(Given records Opens)

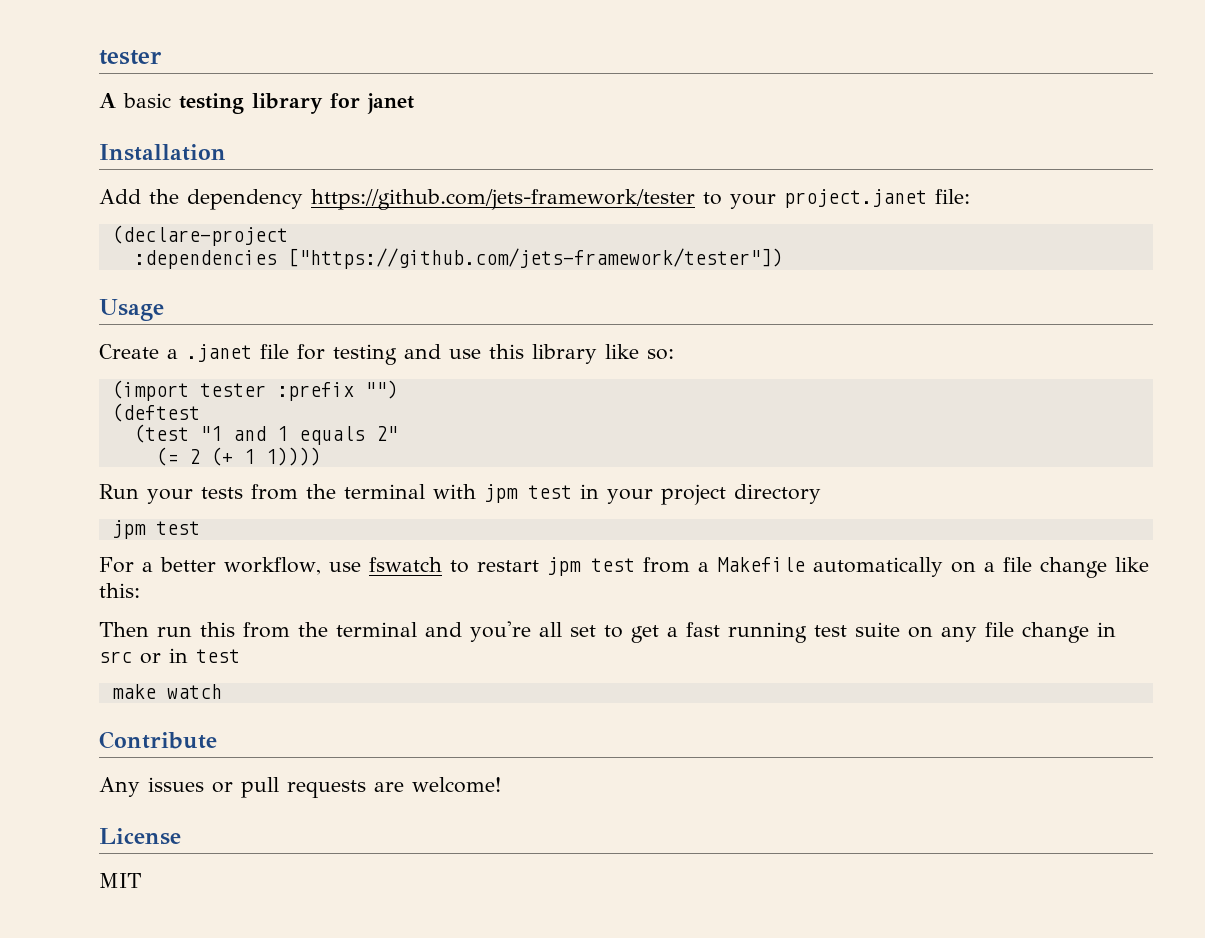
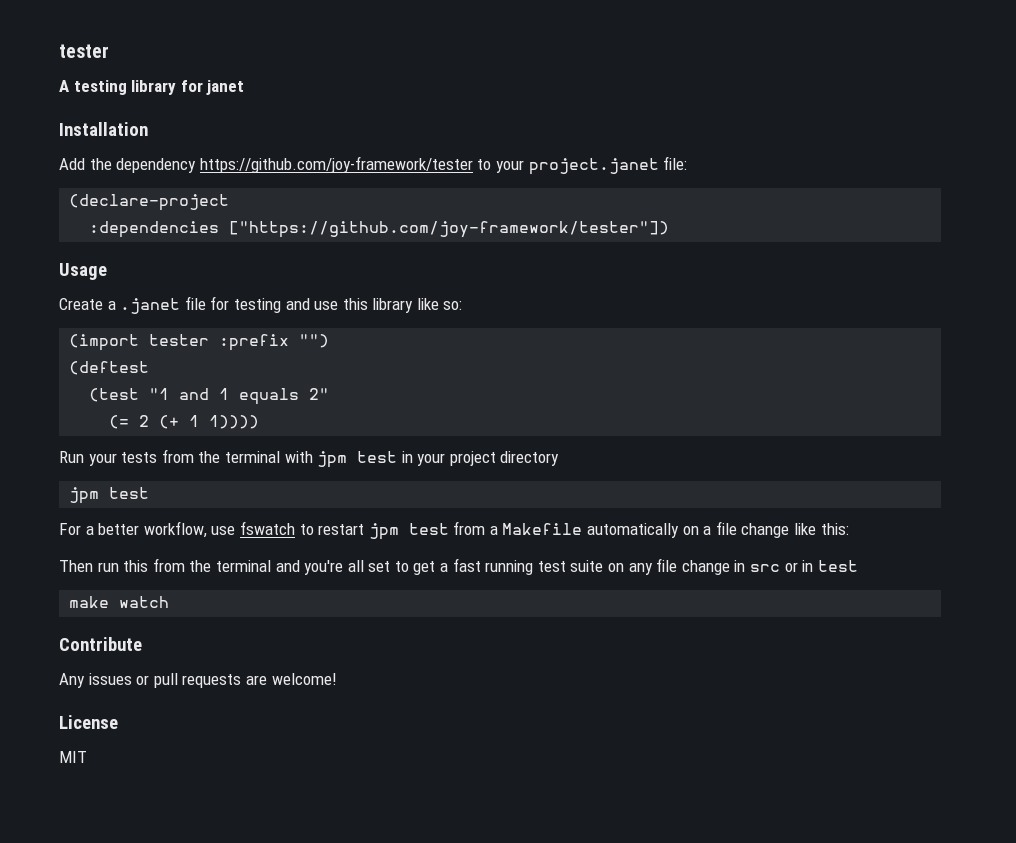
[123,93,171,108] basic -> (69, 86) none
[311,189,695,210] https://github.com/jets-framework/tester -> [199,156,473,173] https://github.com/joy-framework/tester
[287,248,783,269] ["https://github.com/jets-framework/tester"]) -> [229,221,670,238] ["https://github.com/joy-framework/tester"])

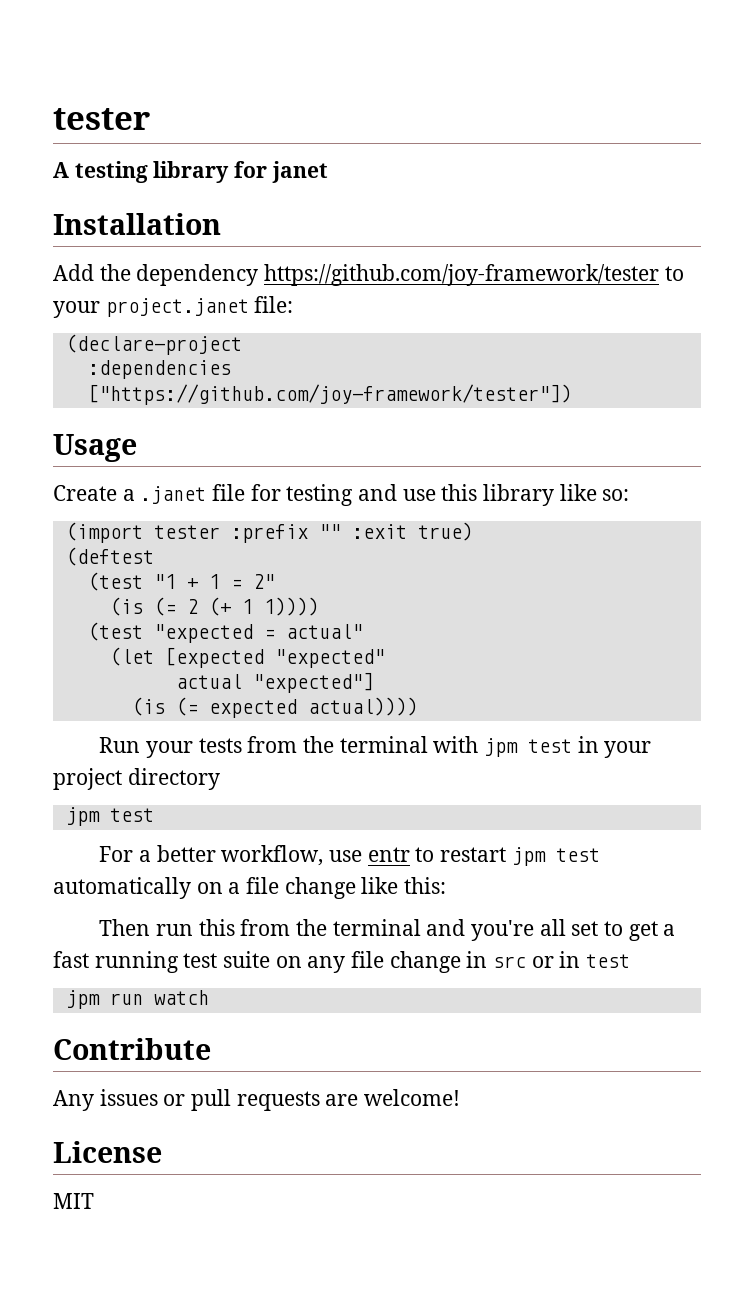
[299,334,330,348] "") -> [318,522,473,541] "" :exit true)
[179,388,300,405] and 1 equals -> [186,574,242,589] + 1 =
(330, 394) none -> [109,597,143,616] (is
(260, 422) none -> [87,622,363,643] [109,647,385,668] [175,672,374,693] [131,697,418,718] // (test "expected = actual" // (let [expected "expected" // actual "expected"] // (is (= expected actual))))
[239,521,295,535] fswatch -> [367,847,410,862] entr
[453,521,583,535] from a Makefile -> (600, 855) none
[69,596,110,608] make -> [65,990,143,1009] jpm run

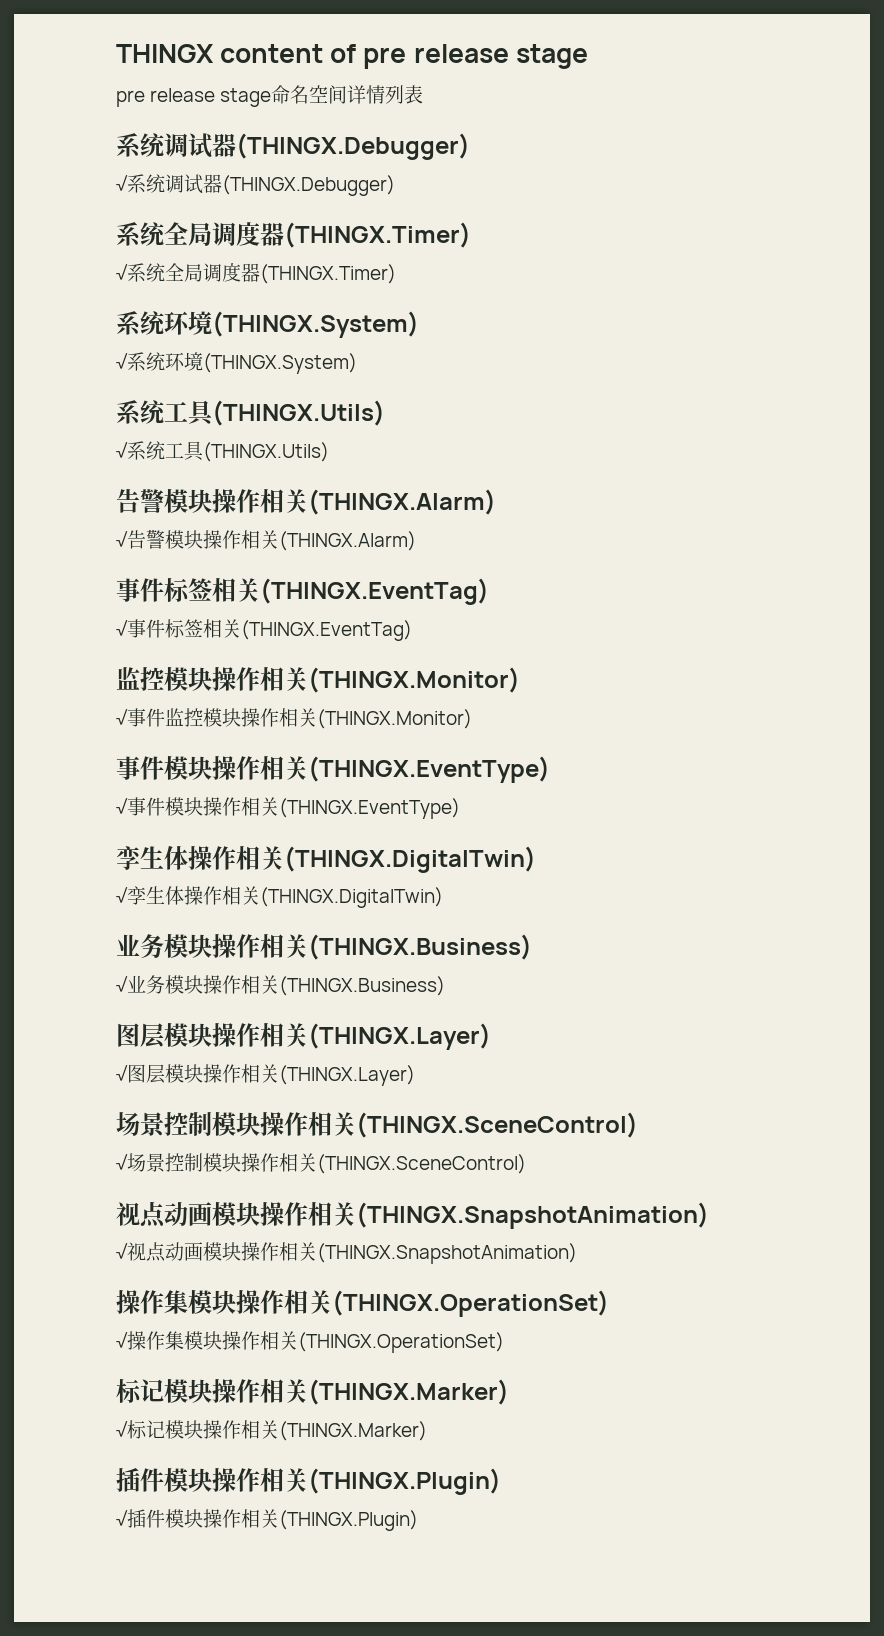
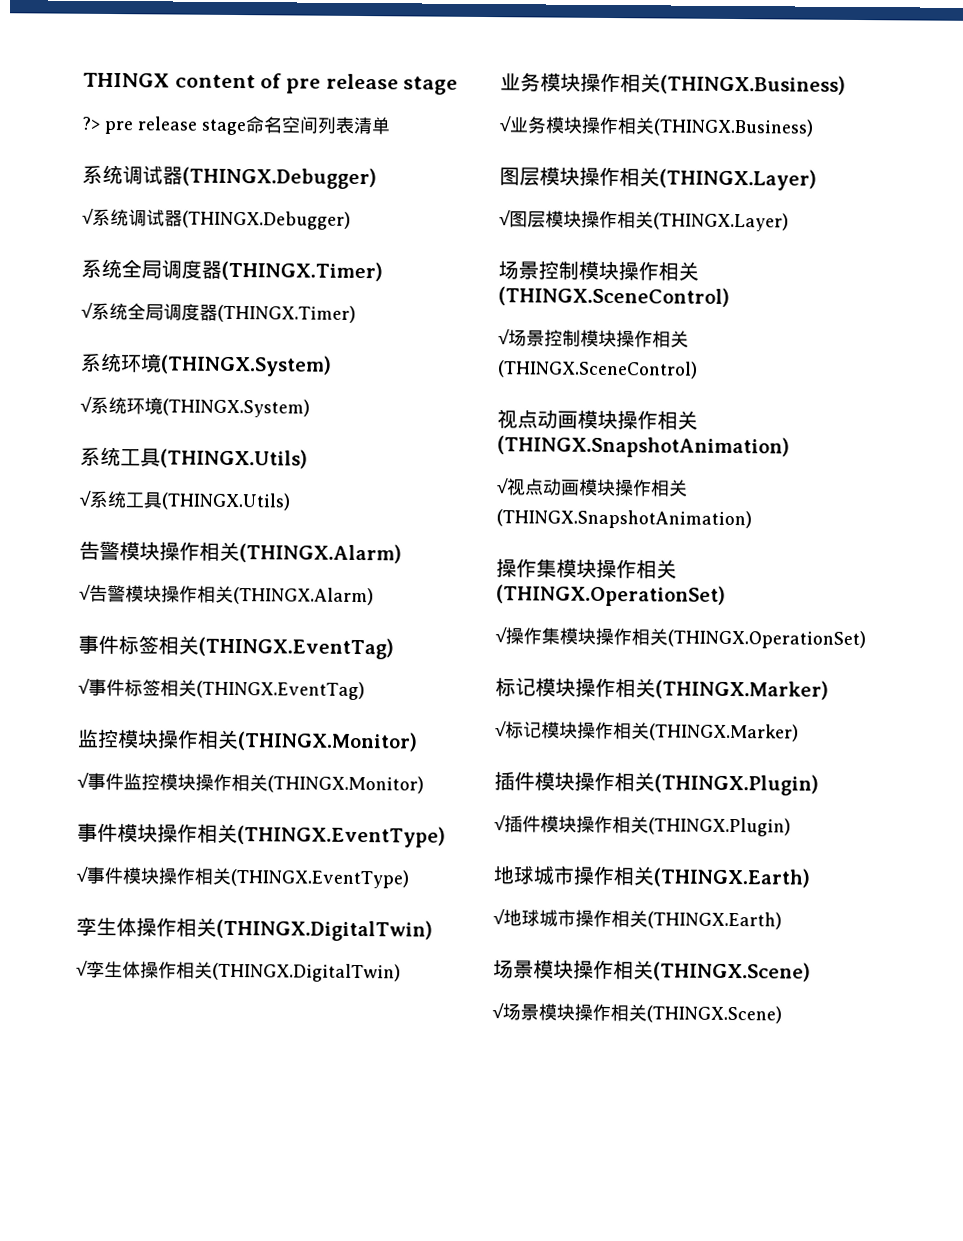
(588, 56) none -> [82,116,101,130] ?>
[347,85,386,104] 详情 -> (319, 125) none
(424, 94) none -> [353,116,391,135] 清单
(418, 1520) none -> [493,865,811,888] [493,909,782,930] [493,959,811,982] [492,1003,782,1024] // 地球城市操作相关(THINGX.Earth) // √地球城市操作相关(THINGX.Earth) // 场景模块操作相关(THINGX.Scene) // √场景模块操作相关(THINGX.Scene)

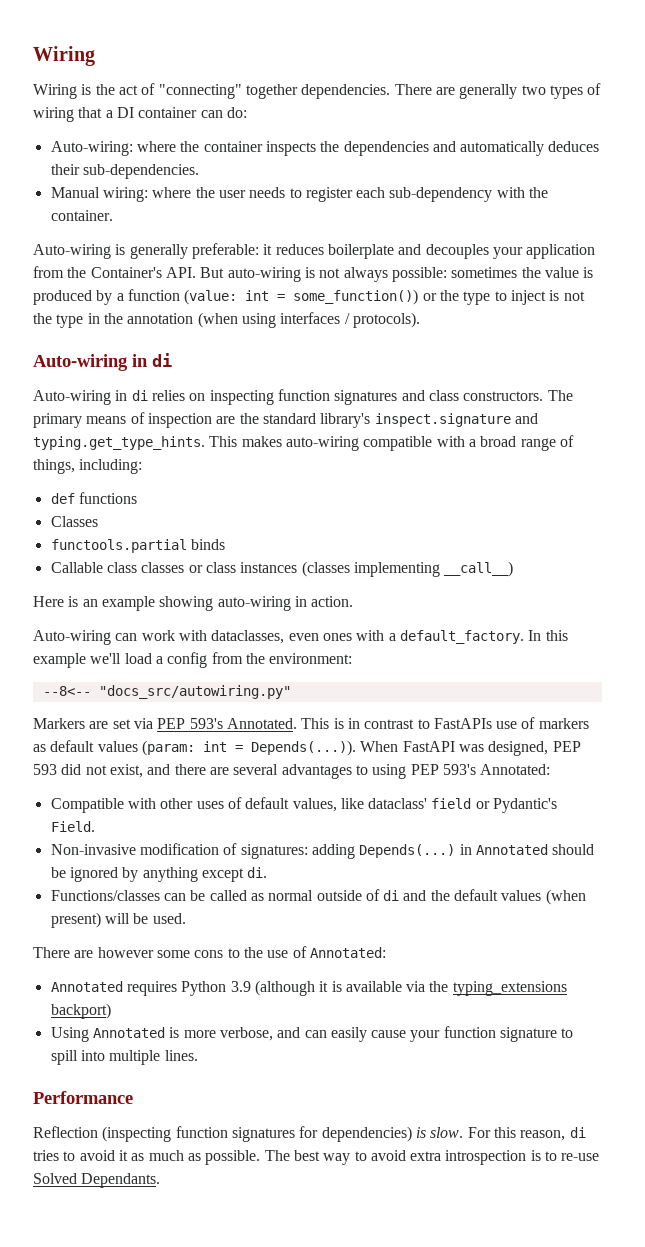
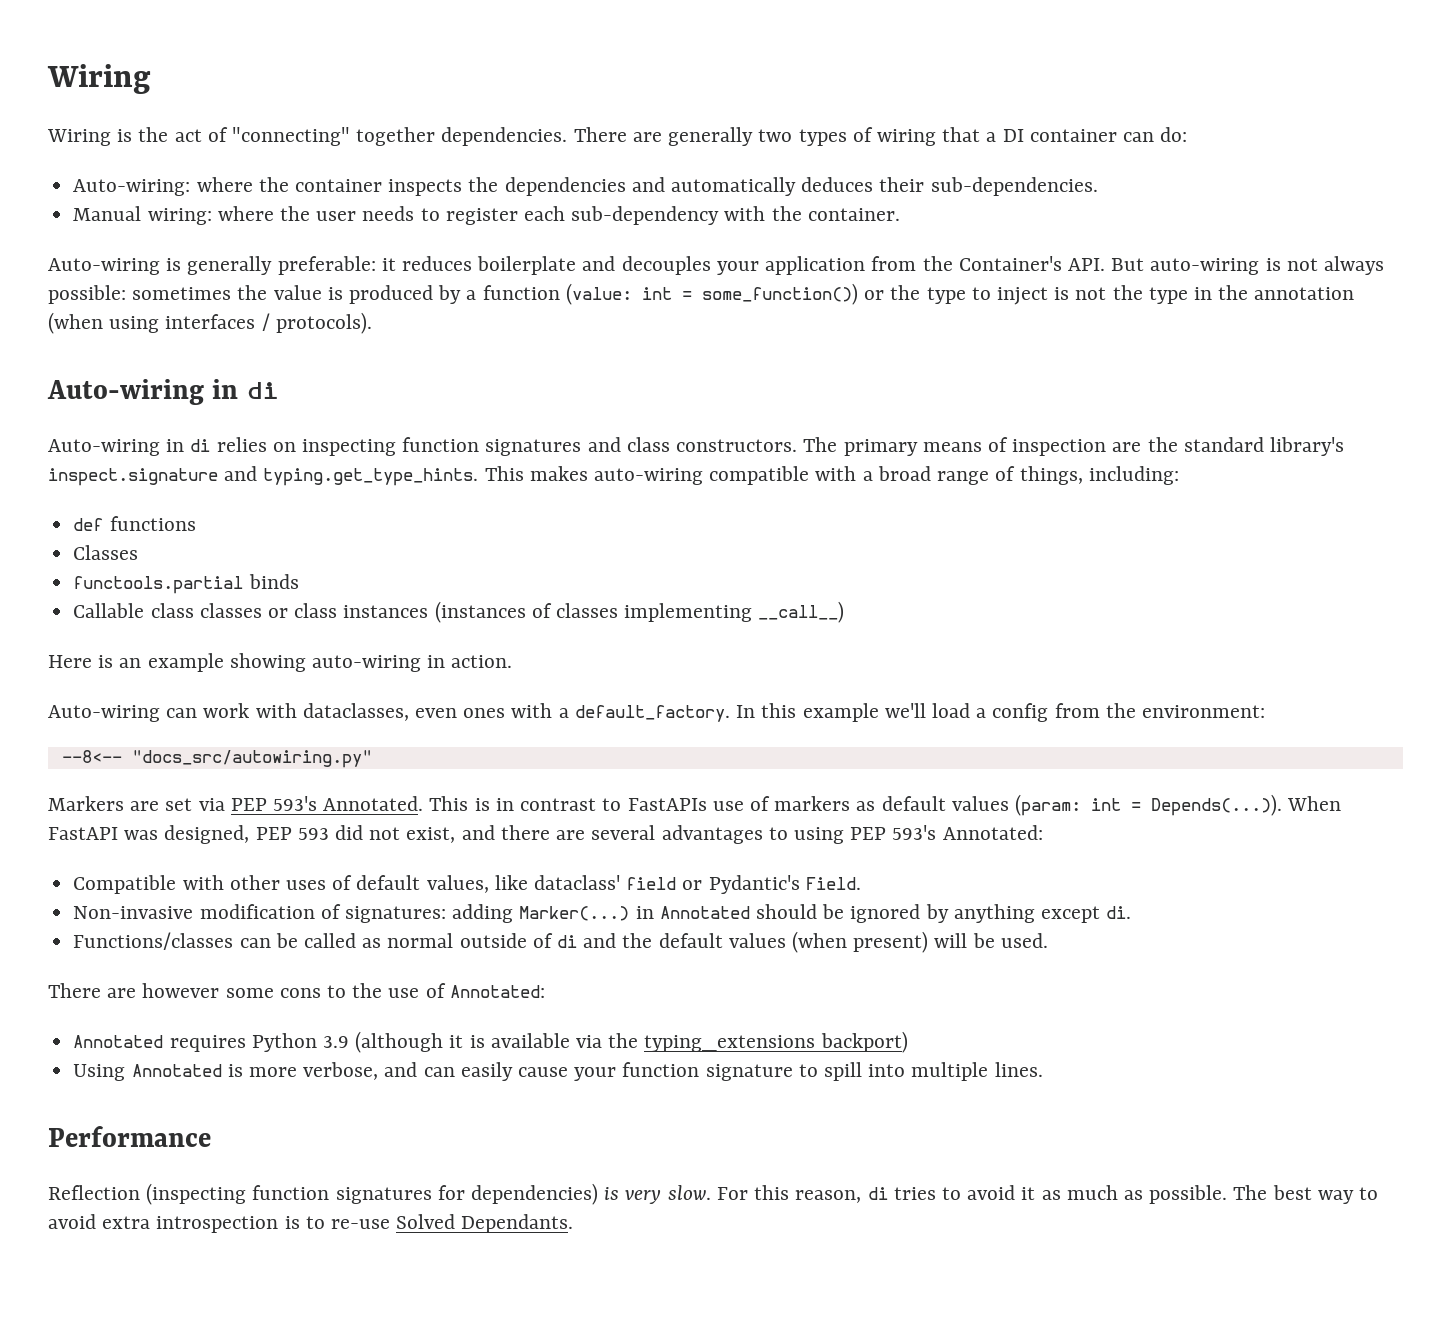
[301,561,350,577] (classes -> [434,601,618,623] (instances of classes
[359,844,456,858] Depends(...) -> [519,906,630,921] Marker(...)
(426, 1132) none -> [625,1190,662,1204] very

(Given records Closes)

#### Task statement
Write out again only the lines from the one with "[301,561,350,577] (classes ->" through the last line of the records above. Keep every word as it stands.

#### Your solution
[301,561,350,577] (classes -> [434,601,618,623] (instances of classes
[359,844,456,858] Depends(...) -> [519,906,630,921] Marker(...)
(426, 1132) none -> [625,1190,662,1204] very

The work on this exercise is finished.